Dataset excerpts:
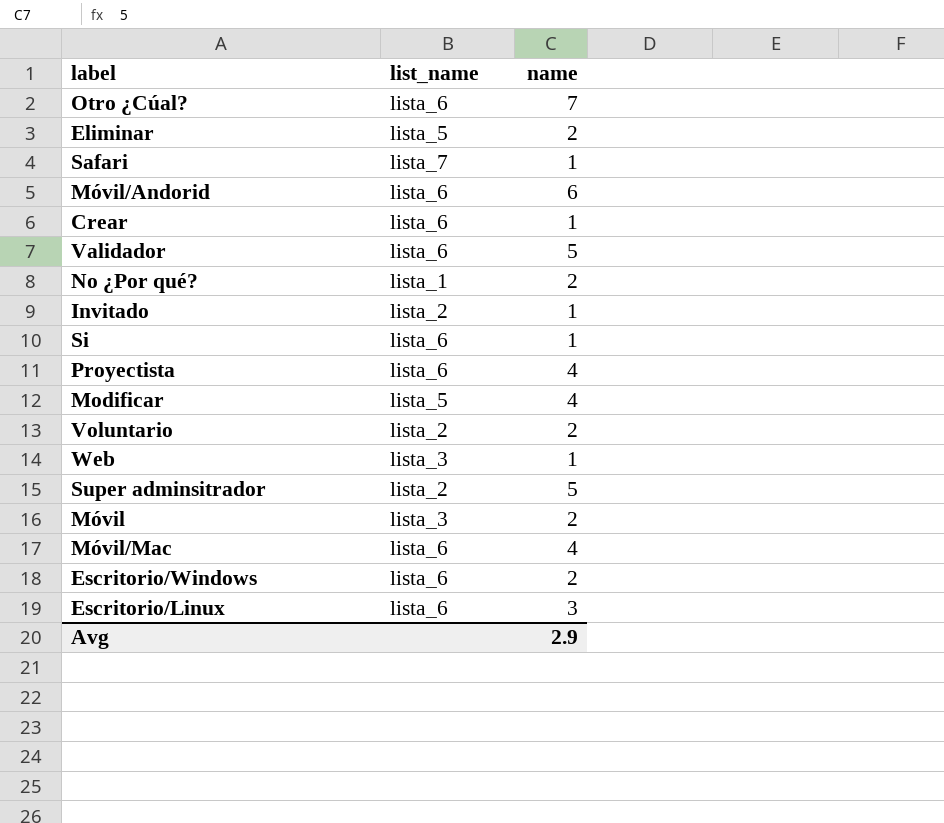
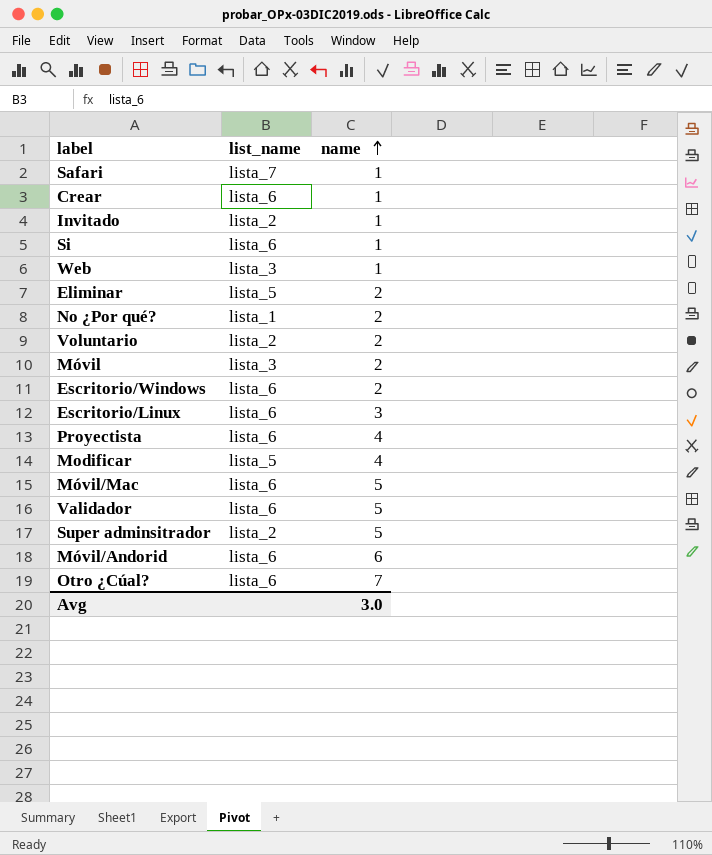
row order: none -> name ascending
Móvil/Mac | name: 4 -> 5
Avg | name: 2.9 -> 3.0

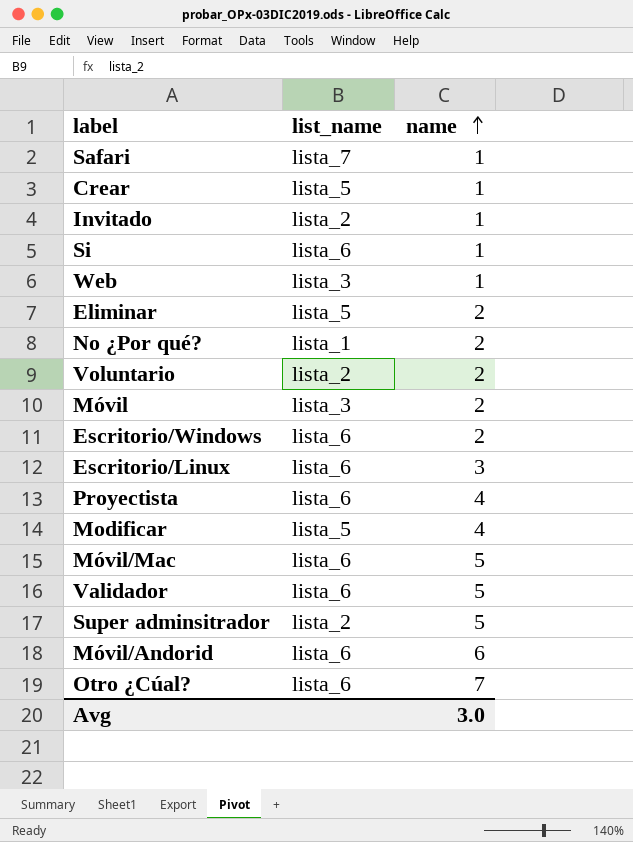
Crear | list_name: lista_6 -> lista_5

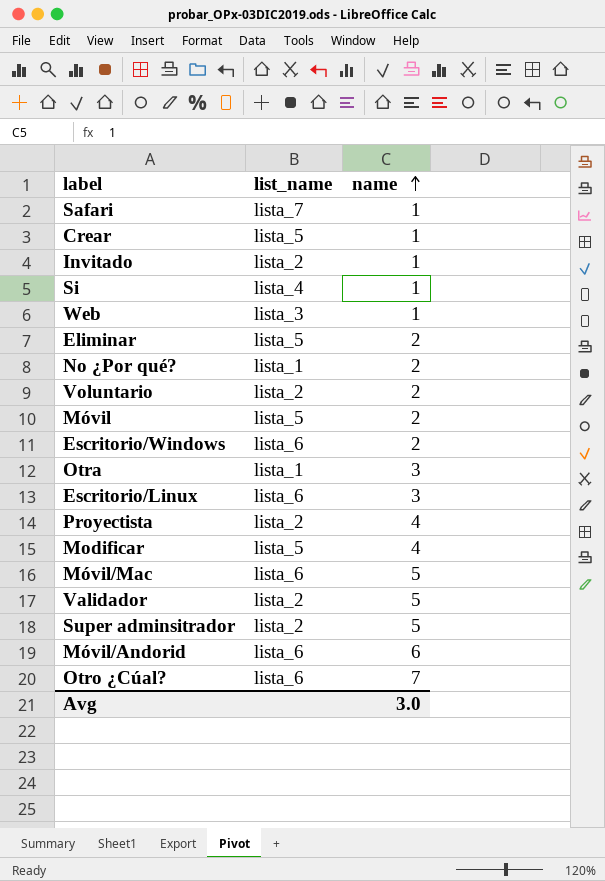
Si | list_name: lista_6 -> lista_4
Móvil | list_name: lista_3 -> lista_5
row Otra: none -> lista_1 | 3
Proyectista | list_name: lista_6 -> lista_2
Validador | list_name: lista_6 -> lista_2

Task requirements:
Above are the records; copy every one of them exactly and omit the images.

Reply:
row order: none -> name ascending
Móvil/Mac | name: 4 -> 5
Avg | name: 2.9 -> 3.0

Crear | list_name: lista_6 -> lista_5

Si | list_name: lista_6 -> lista_4
Móvil | list_name: lista_3 -> lista_5
row Otra: none -> lista_1 | 3
Proyectista | list_name: lista_6 -> lista_2
Validador | list_name: lista_6 -> lista_2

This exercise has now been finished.